The stimulus-driven learning process

We forge long-term memories, and learn nearly everything we retain by strengthening neural connections through repetition, and sometimes trauma or reward. Certain events can imprint permanent memories, simply by their magnitude, and their effects upon our lives and our emotions. Events such as Pearl Harbor, the assassination of President Kennedy, and the horror of 9/11 evoke strong associations, and any of us who lived through them remember where we were and what we were doing when we first heard about them.
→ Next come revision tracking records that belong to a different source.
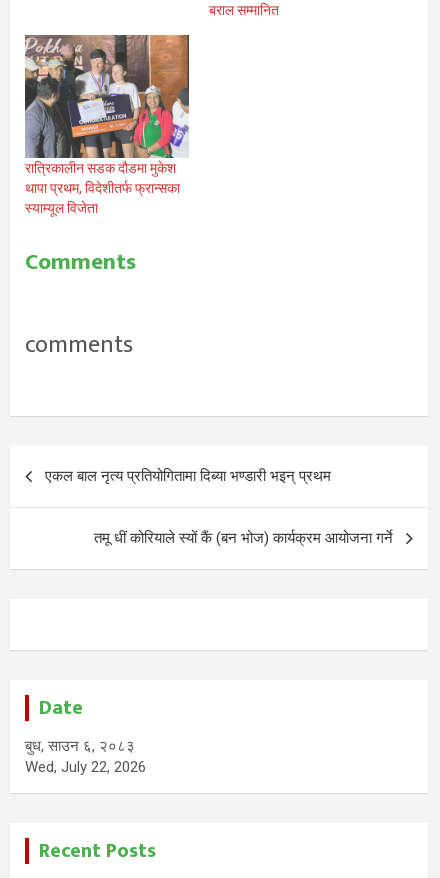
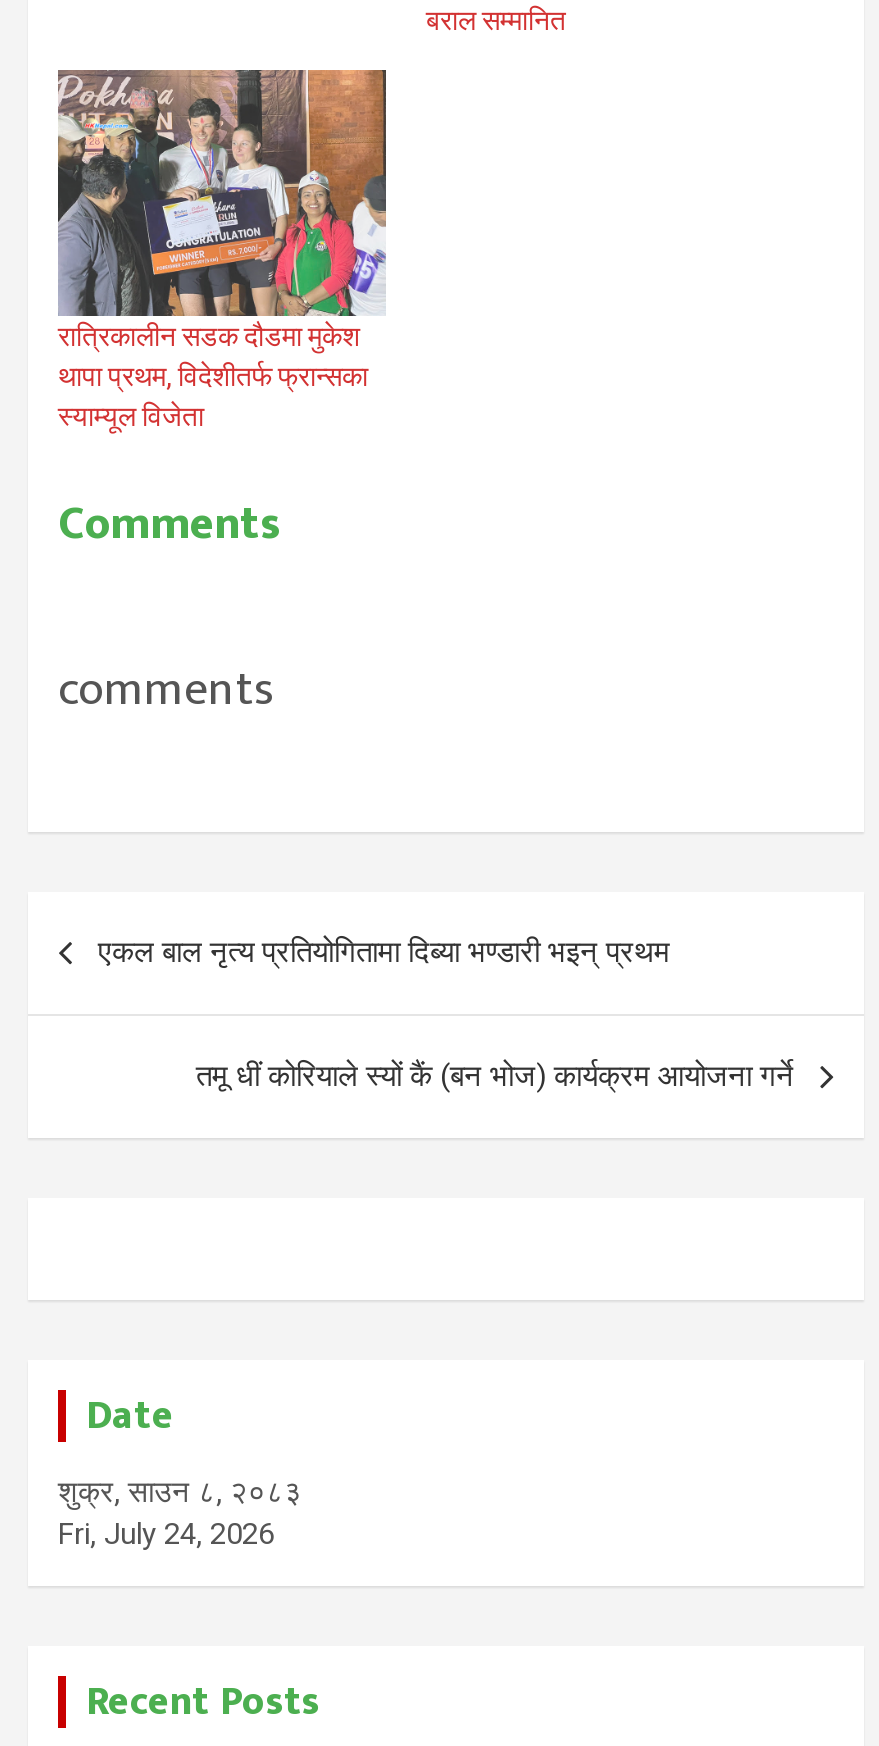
- बुध, साउन ६, २०८३
+ शुक्र, साउन ८, २०८३

- Wed, July 22, 2026
+ Fri, July 24, 2026
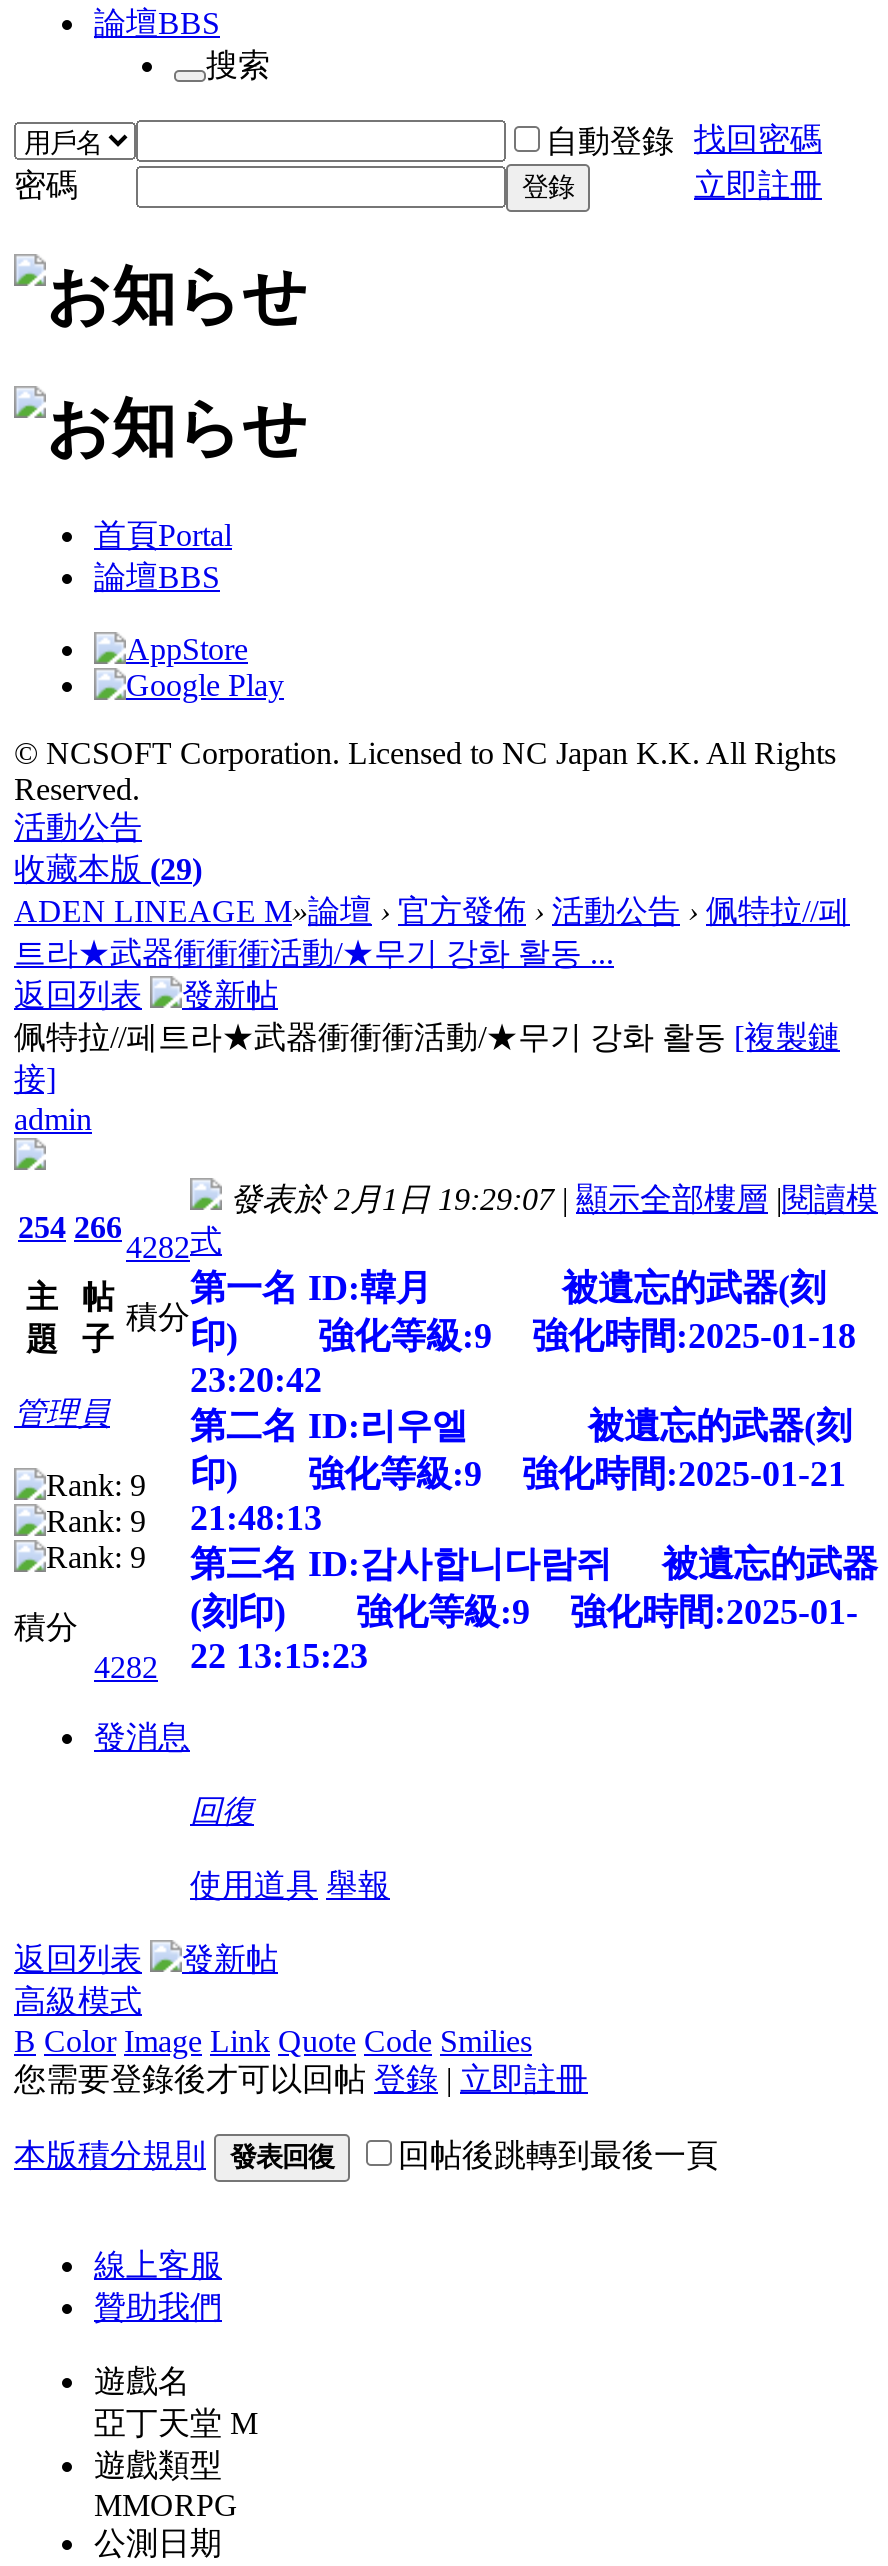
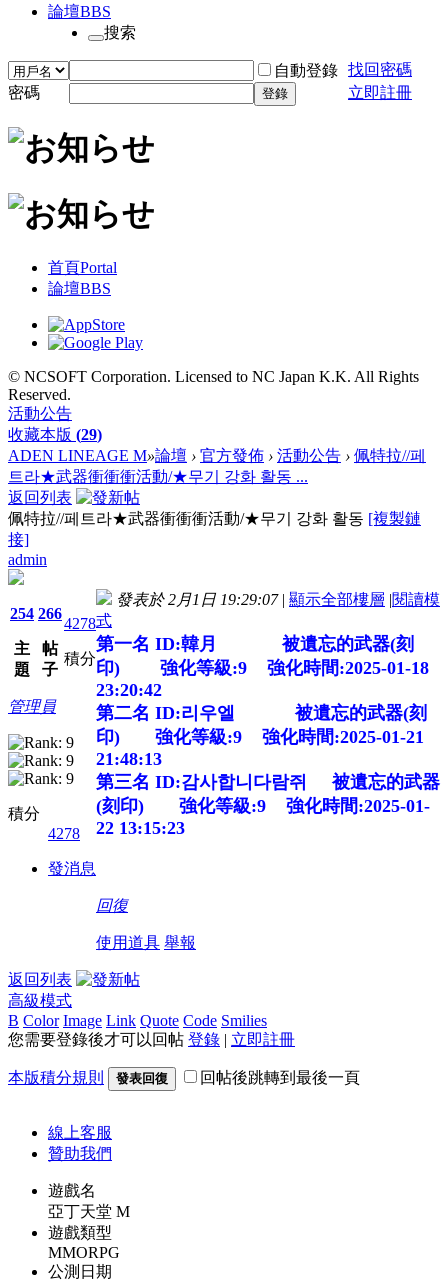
- 254 266 4282 式
+ 254 266 4278 式

- 4282 22 13:15:23
+ 4278 22 13:15:23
Few of us, however, could recall what we did on the preceding day. We are all familiar with that kind of memory imprinting and recall, but what about the normal, everyday kinds of things we try to remember – and sometimes fail. How does this neuroplasticity really work, and, most importantly, do we have any control over it?

The first step in memory formation is called “encoding,” which is a biological process, rooted in the senses, that begins with perception. As an example, think of meeting your first “crush.” When you met him or her, your visual system registered things like their physical appearance, the color of their eyes, the tilt of their head, and their smile. Your auditory system may have recorded the sound of their laughter. You may have experienced the smell of their after-shave or perfume. You may have even felt the touch of their hand upon your arm. These separate sensations traveled along neural pathways from different regions to a portion of your brain stem called the hippocampus, where they were integrated, as they occurred, and became one single experience – your experience of that specific person.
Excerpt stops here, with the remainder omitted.